Change listing data:
§
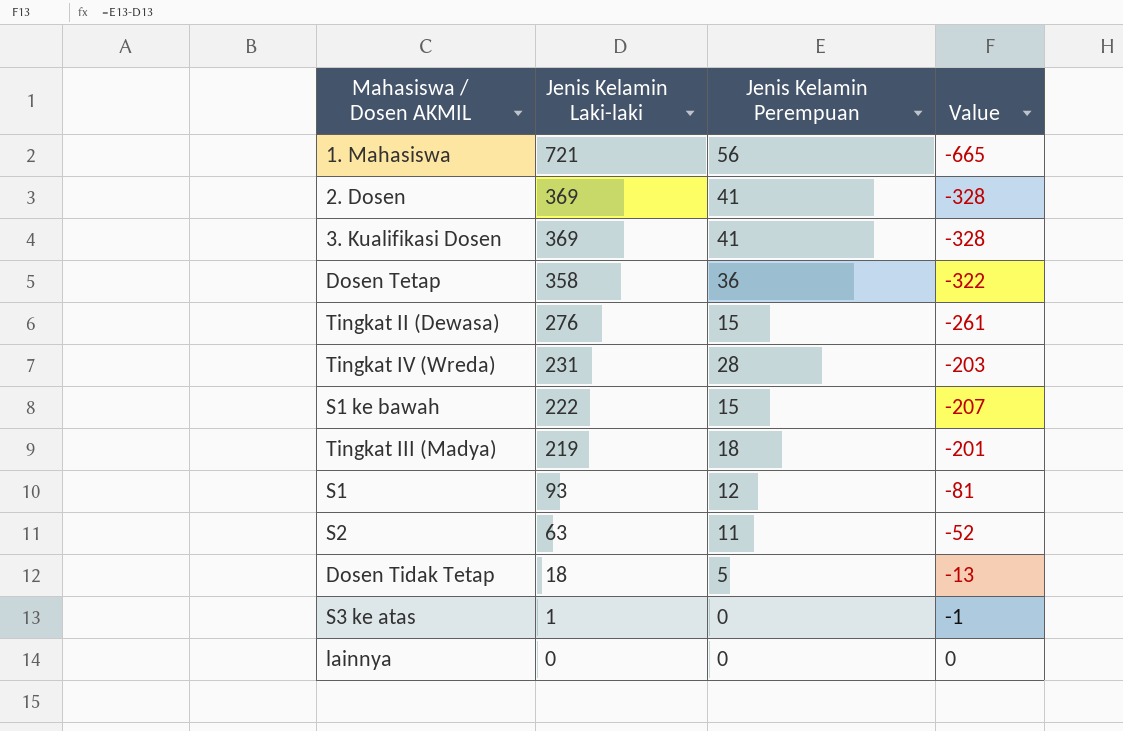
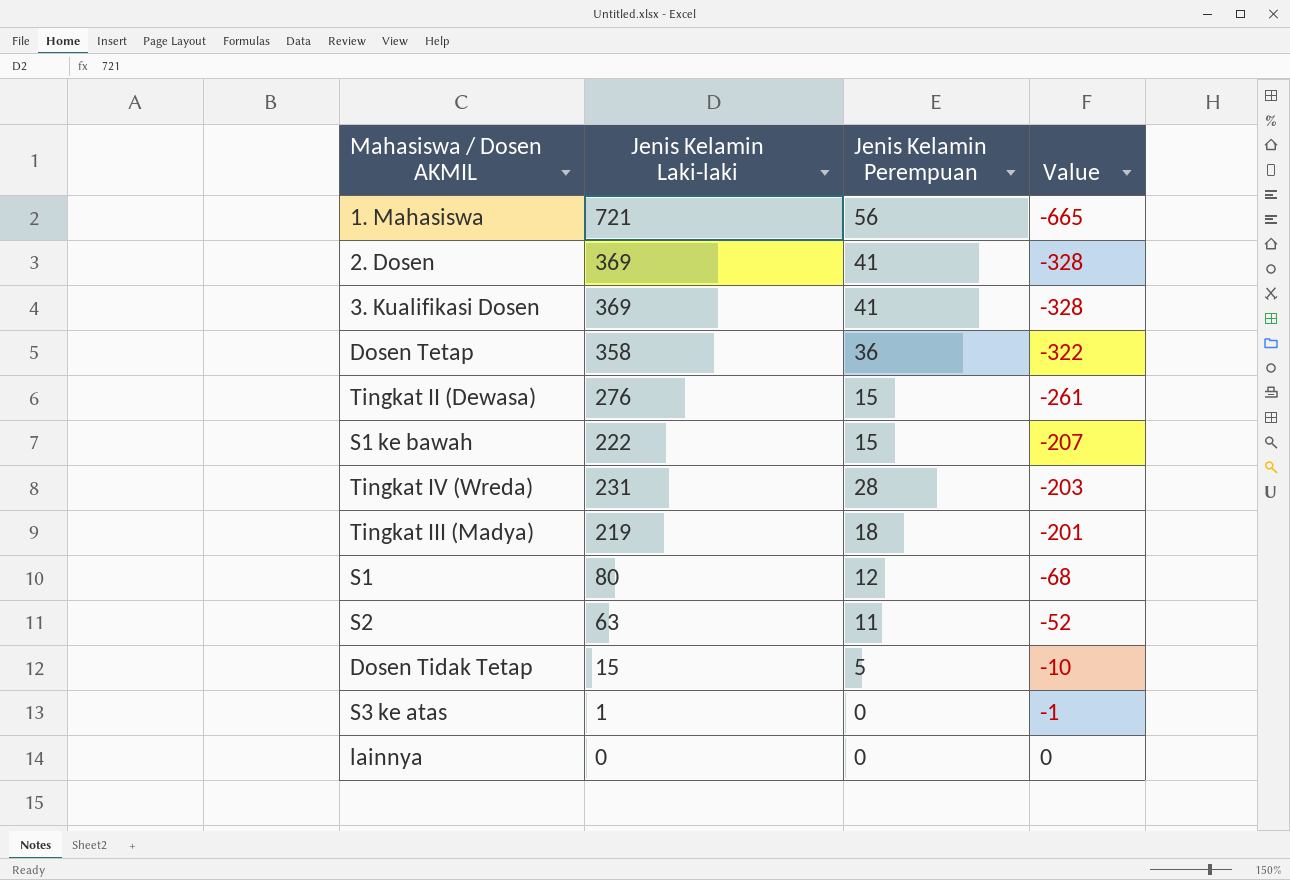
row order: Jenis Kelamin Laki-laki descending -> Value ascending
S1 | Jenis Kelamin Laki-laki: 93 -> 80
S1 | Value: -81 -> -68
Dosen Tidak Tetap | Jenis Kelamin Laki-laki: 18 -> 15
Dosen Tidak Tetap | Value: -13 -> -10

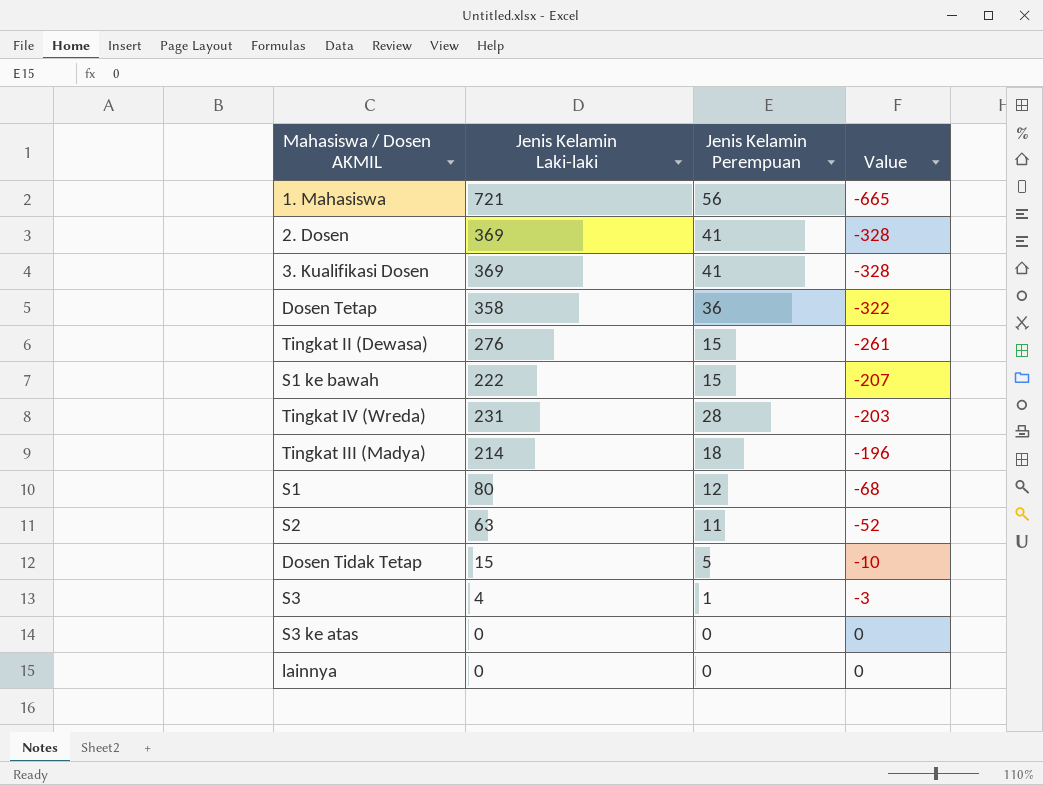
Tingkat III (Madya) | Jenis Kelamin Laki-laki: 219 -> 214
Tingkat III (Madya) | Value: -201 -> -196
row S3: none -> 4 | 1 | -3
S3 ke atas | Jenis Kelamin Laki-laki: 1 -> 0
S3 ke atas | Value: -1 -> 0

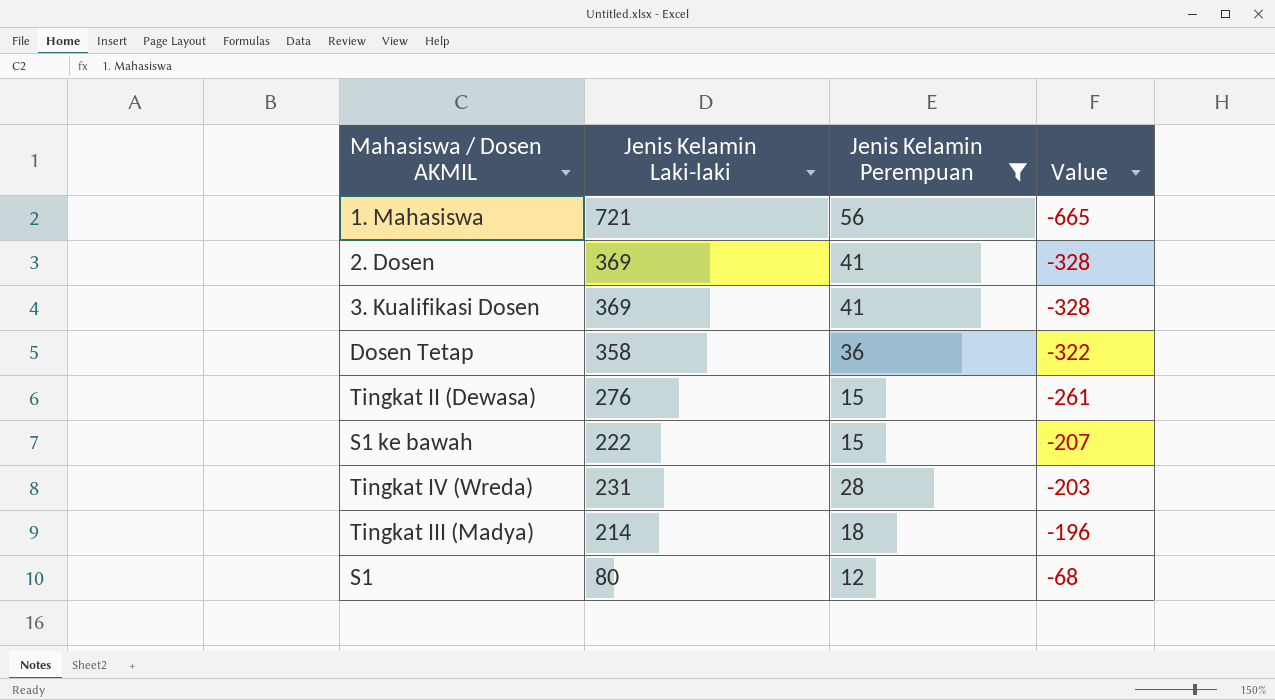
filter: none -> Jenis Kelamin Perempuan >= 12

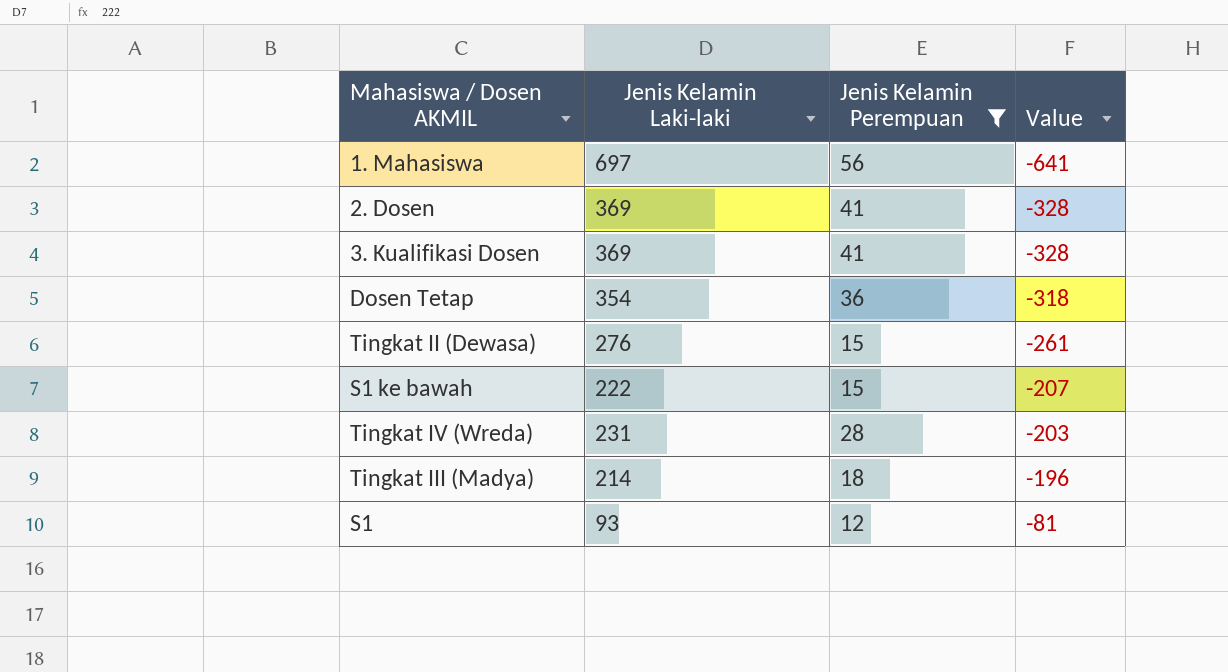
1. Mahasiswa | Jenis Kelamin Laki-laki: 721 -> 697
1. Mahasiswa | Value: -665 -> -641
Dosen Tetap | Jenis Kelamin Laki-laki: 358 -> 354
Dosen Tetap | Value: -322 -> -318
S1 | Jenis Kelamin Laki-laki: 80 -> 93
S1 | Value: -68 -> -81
§
Work request
Reprint all the data above verbatim, excluding pictures.

Result of this task
row order: Jenis Kelamin Laki-laki descending -> Value ascending
S1 | Jenis Kelamin Laki-laki: 93 -> 80
S1 | Value: -81 -> -68
Dosen Tidak Tetap | Jenis Kelamin Laki-laki: 18 -> 15
Dosen Tidak Tetap | Value: -13 -> -10

Tingkat III (Madya) | Jenis Kelamin Laki-laki: 219 -> 214
Tingkat III (Madya) | Value: -201 -> -196
row S3: none -> 4 | 1 | -3
S3 ke atas | Jenis Kelamin Laki-laki: 1 -> 0
S3 ke atas | Value: -1 -> 0

filter: none -> Jenis Kelamin Perempuan >= 12

1. Mahasiswa | Jenis Kelamin Laki-laki: 721 -> 697
1. Mahasiswa | Value: -665 -> -641
Dosen Tetap | Jenis Kelamin Laki-laki: 358 -> 354
Dosen Tetap | Value: -322 -> -318
S1 | Jenis Kelamin Laki-laki: 80 -> 93
S1 | Value: -68 -> -81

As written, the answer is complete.